Every day on TV and radio, you can hear from regular hosts and pundits who are proud allies of the anti-abortion movement, proud allies of the NRA movement, proud allies of the religious right movement. You don't hear from regulars who are proud allies of the labor movement.

Moving briefly from punditry to what passes for "objective reporting," too many reporters have become easily manipulated by Republican operatives. They allowed false and defamatory Swift Boat ads to dominate coverage for weeks; their fact-checking of campaign and debate claims has often meant that if they identify 2 huge whoppers from Bush, they have to inflate or invent 2 Kerry claims in the name of a false balance that actually distorts the news.
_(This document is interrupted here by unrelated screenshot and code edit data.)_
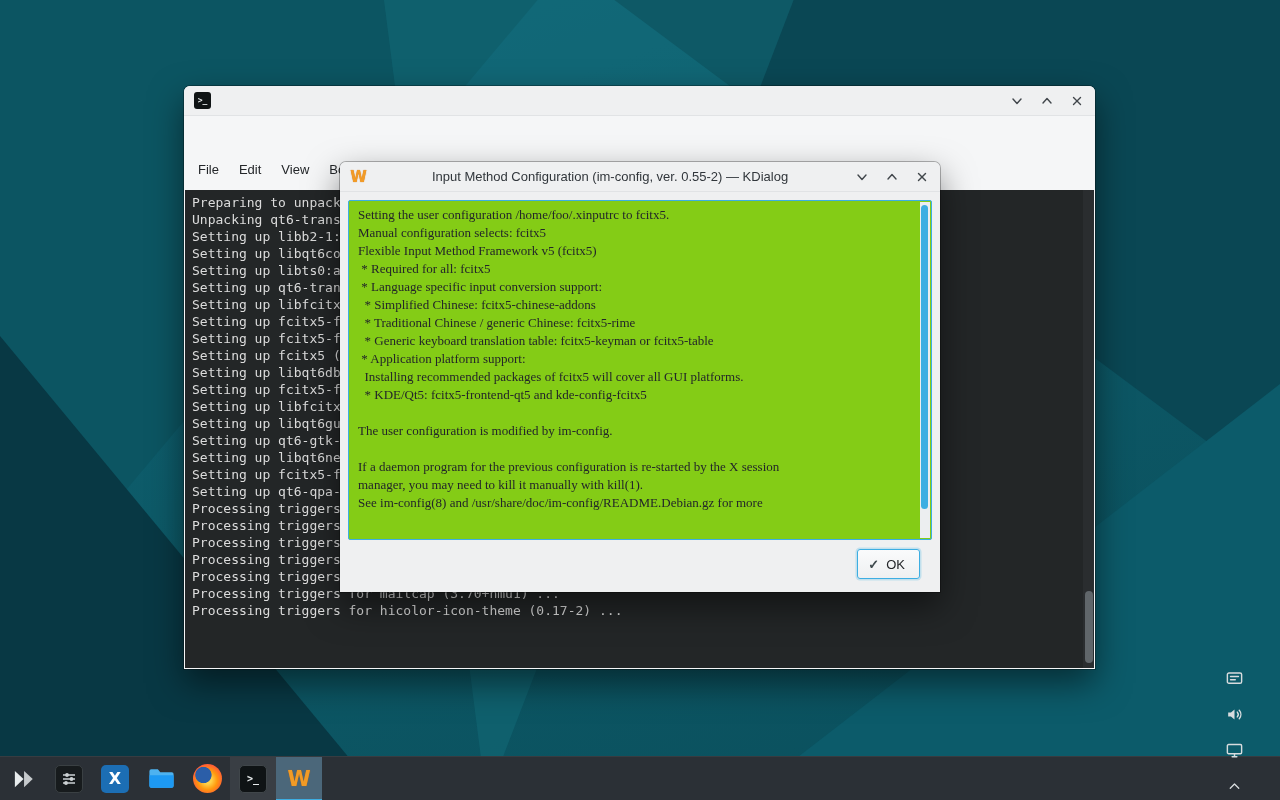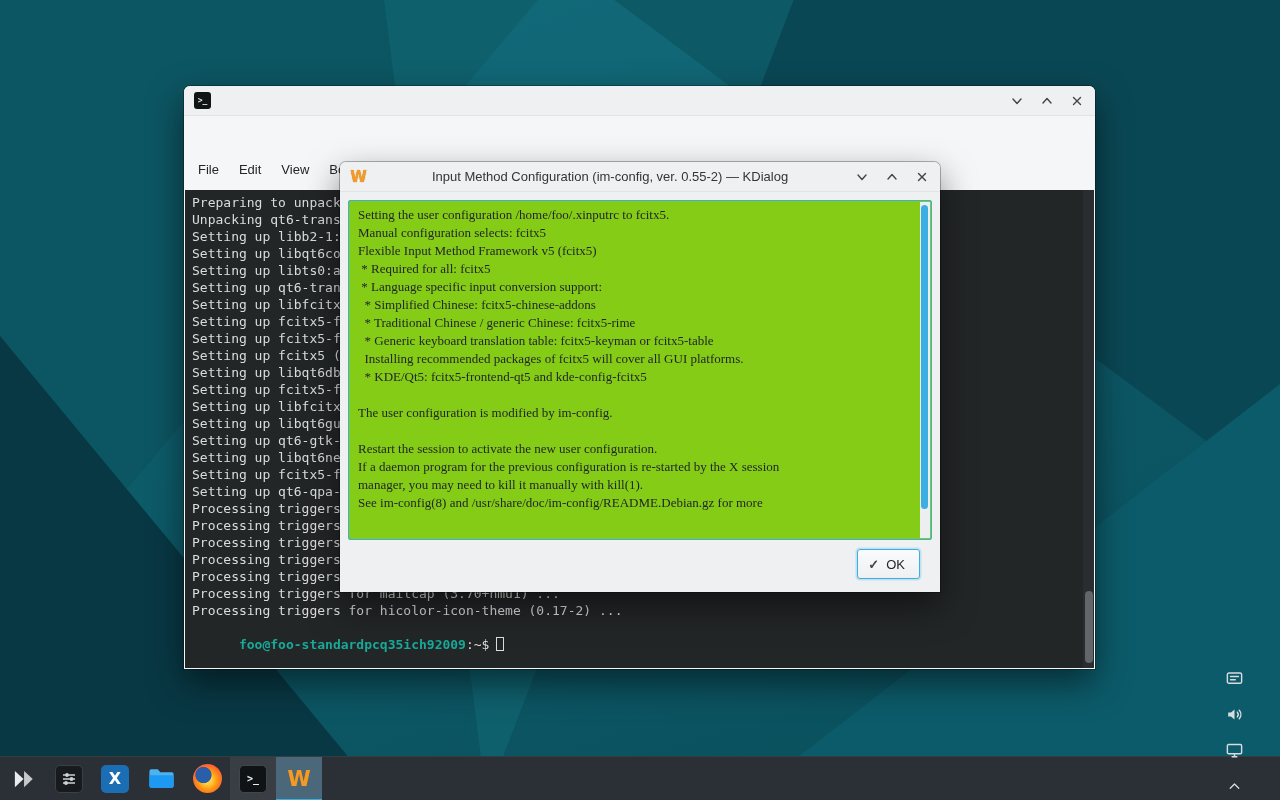"* Application platform support:" div.dline { html: none -> <div> * Application platform support:</div> }
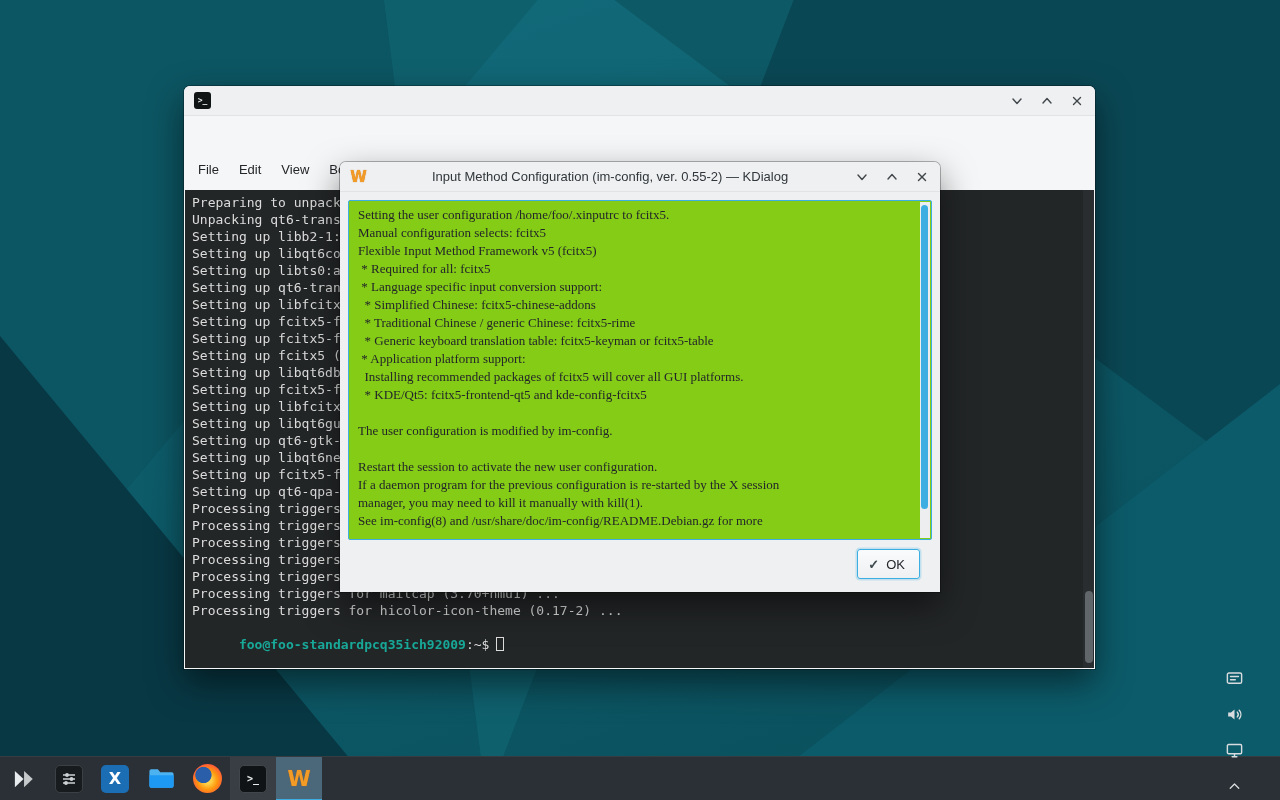"Restart the session to activate" div.dline { html: <div>Restart the session to activate the new user configuration.</div> -> none }
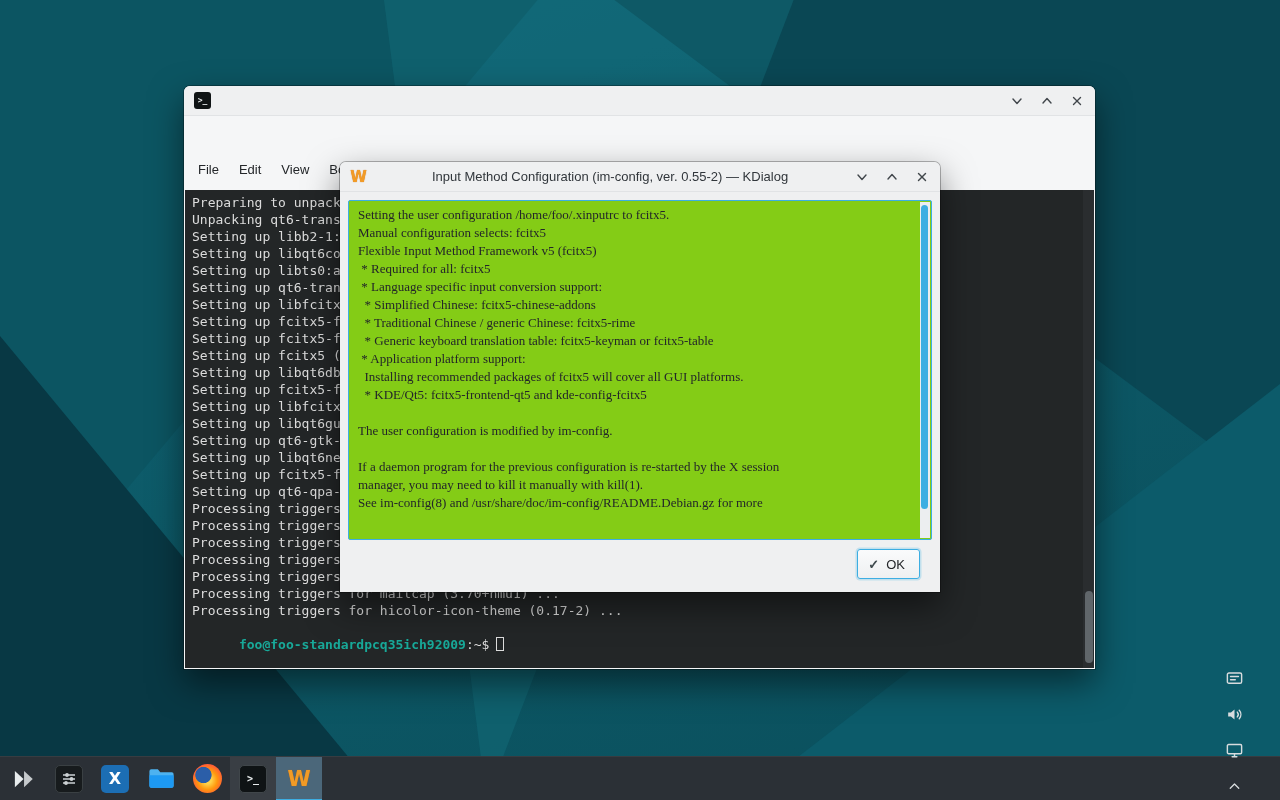"foo@foo-standardpcq35ich92009:~$" div.tline { html: <div> <span>foo@foo-standardpcq35ich92009</span><span>:~$</span><span></span> </div> -> none }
FAIR has written thousands of words this year on "false balance" in election coverage.

Ending on good news: The movement to challenge media bias has never been stronger among progressive and union activists, and the movement to challenge media concentration has never been stronger. We had a real victory in 2003 in resisting FCC proposals to allow even greater media consolidation, with a coalition that started with groups like Free Press and FAIR and MoveOn and Common Cause and then attracted groups on the right to the effort: the NRA and the Parents Television Council. One easy way to get involved in these battles is to sign up for activist alerts at FAIR's website: https://www.fair.org.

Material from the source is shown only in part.